- Born: Norma Henrietta Carswell Ford September 3, 1893 St. Thomas, Ontario
- Died: August 9, 1968 (aged 74) Toronto
- Citizenship: Canadian
- Education: University of Toronto
- Known for: Genetic Counseling, Research on the Dionne Quintuplets
- Spouse: Edmund Murton Walker
- Scientific career
- Fields: Medical Genetics, Entomology, Dermatoglyphics
- Workplaces: Toronto Hospital for Sick Children
- Thesis: A Comparative Study of the Abdominal Musculature of Orthopteroid Insects (1923)
- Doctoral advisor: Edmund Murton Walker
- Doctoral students: Irene Uchida

= Norma Ford Walker =

Canadian scientist

Norma Ford Walker (September 3, 1893 – August 9, 1968) was a Canadian scientist who pioneered the development of medical genetics as a research field. Though she began her academic career as an entomologist, working as an invertebrate zoologist at the University of Toronto, she became interested in medical genetics in the 1930s, and researched the medical genetics of the then famous Dionne Quintuplets. She was an original founding member of the American Society of Human Genetics and between 1947 and 1962, was the first director of the Department of Genetics at what was then the Toronto Hospital for Sick Children. She was a strong advocate for women in science, and supervised many women would later become the first appointed department heads of human genetics at many Canadian universities. Her academic career spanned six decades and she published prolifically in both human genetics and entomology. She was elected a Fellow of the Royal Society of Canada in 1958.

==Life and work==
Norma Henrietta Carswell Ford was born September 3, 1893, at St Thomas, Ontario to Norman W. Ford and Margaret Henrietta Dyke
She entered into a BA degree at the University of Toronto in 1914 and completed her PhD in zoology there in 1923, under the supervision of Edmund Murton Walker. In the late 1910s, prior to completing her PhD, she taught biology classes for women and throughout the 1920s she would give lectures on biology, health, and human genetics to various women's groups including the Girl Guides.

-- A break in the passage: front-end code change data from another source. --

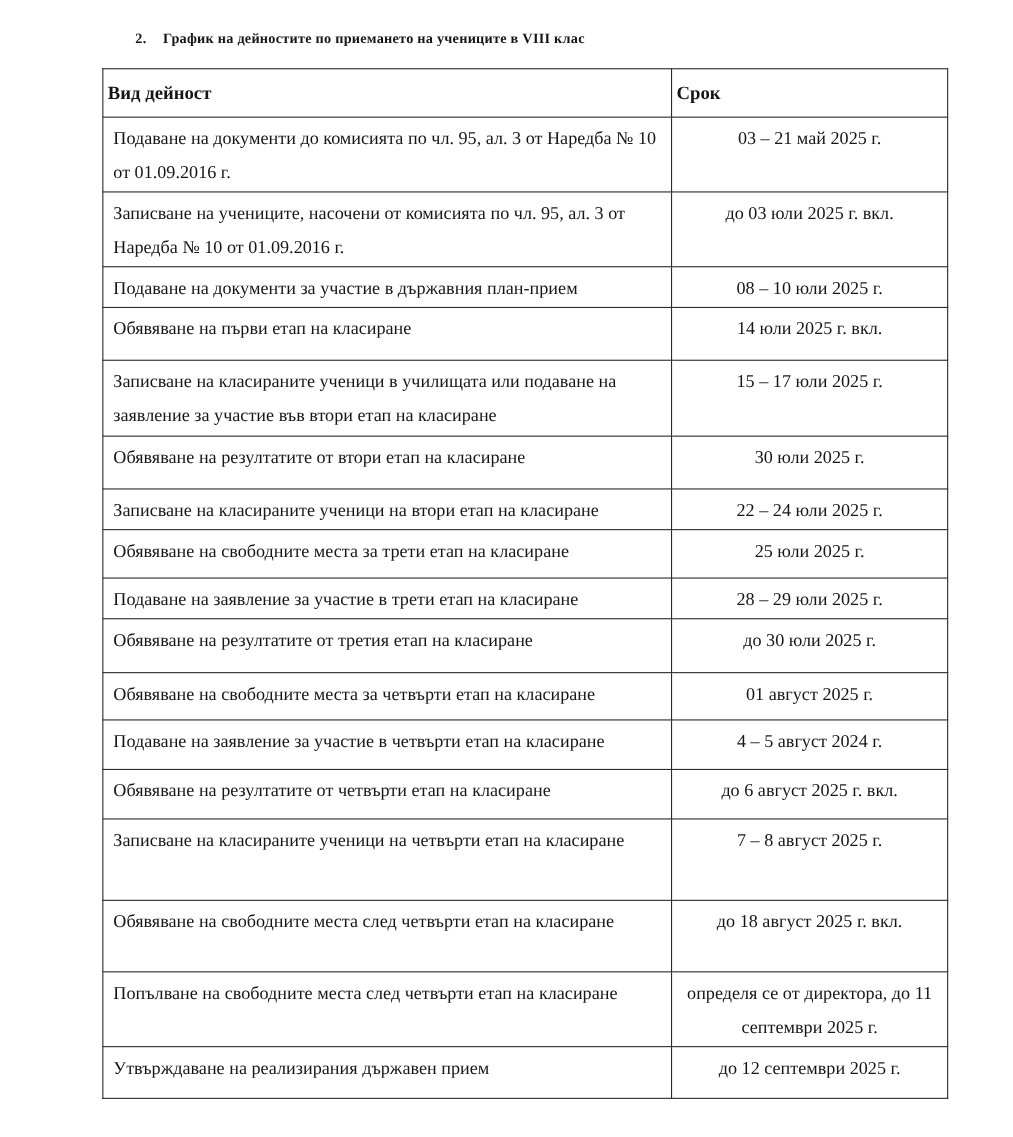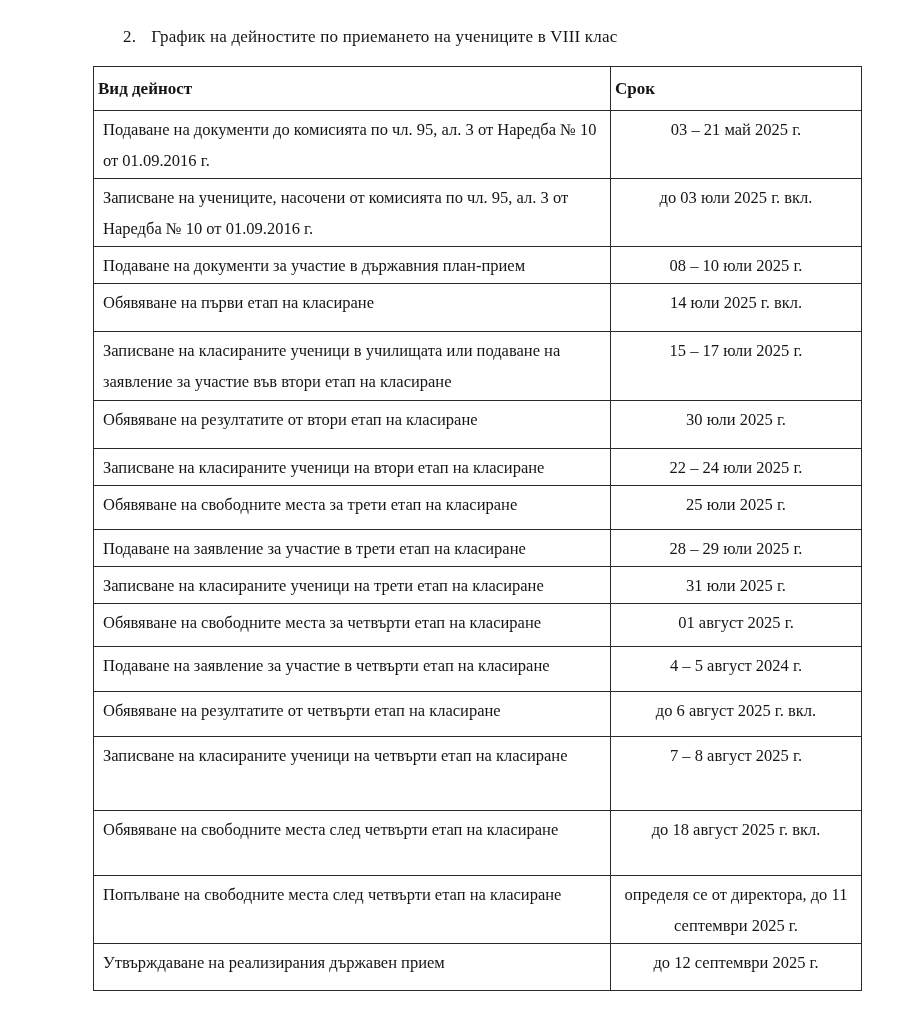"2. График на дейностите по" .title { font-size: 17px -> 13px; font-weight: normal -> bold }
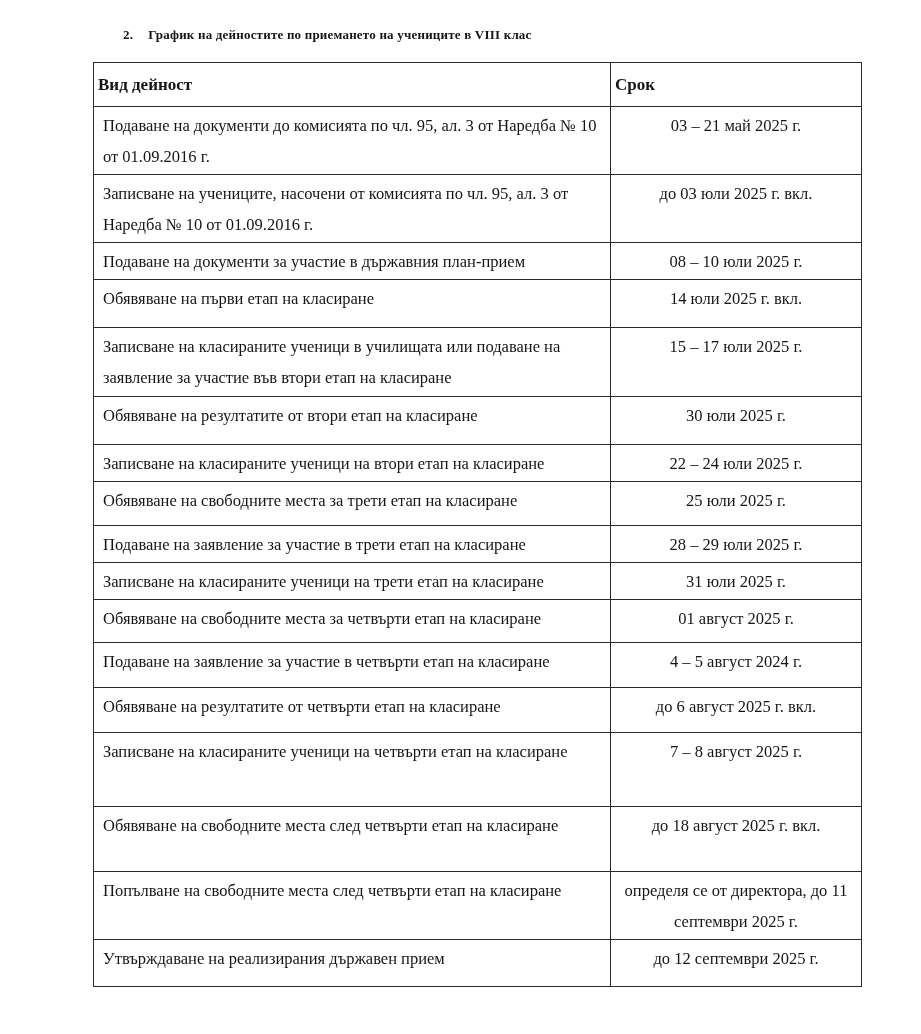"Обявяване на резултатите от третия" tr { html: none -> <tr> <td>Обявяване на резултатите от третия етап на класиране</td> <td>до 30 юли 2025 г.</td> </tr> }
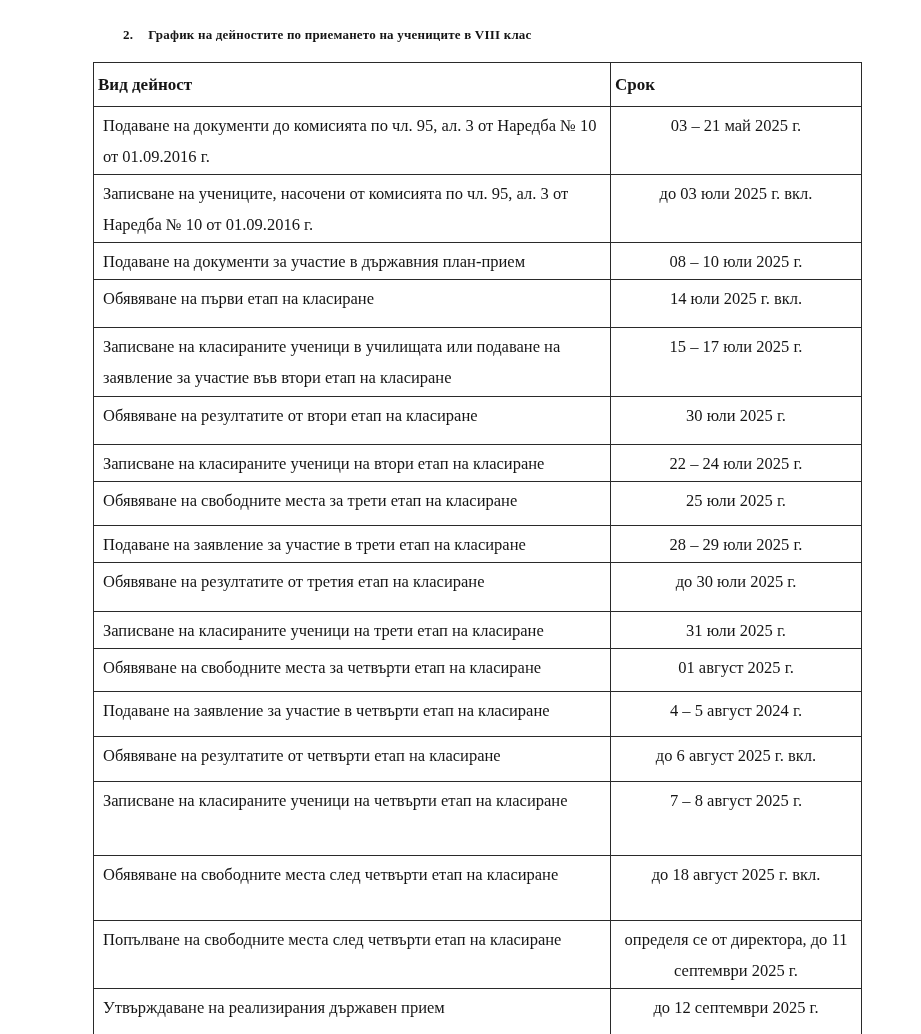"Записване на класираните ученици на трети" tr { html: <tr> <td>Записване на класираните ученици на трети етап на класиране</td> <td>31 юли 2025 г.</td> </tr> -> none }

Her early work was in invertebrate zoology, and in addition to her thesis (completed in 1923), she published several papers on the physiology and behaviour of the Grylloblatteria and the sarcophagid fly, Wohlfahrtia
In 1937, she was co-principal investigator on a study tasked with determining whether the Dionne Quintuplets were truly genetically identical, and left entomology behind. In 1943, she married Edmund Walker.

Between 1937 and her death she made many valuable contributions to the study of human genetics, and became a globally renowned expert on multiple births. She was the first person to apply dermatoglyphics in the diagnosis of Down syndrome.

She taught Oliver Smithies genetics in her lab and with him, demonstrated that haptoglobin types were inherited

In 1966, she was awarded an honorary degree from Queen's University, Kingston for her scientific achievements.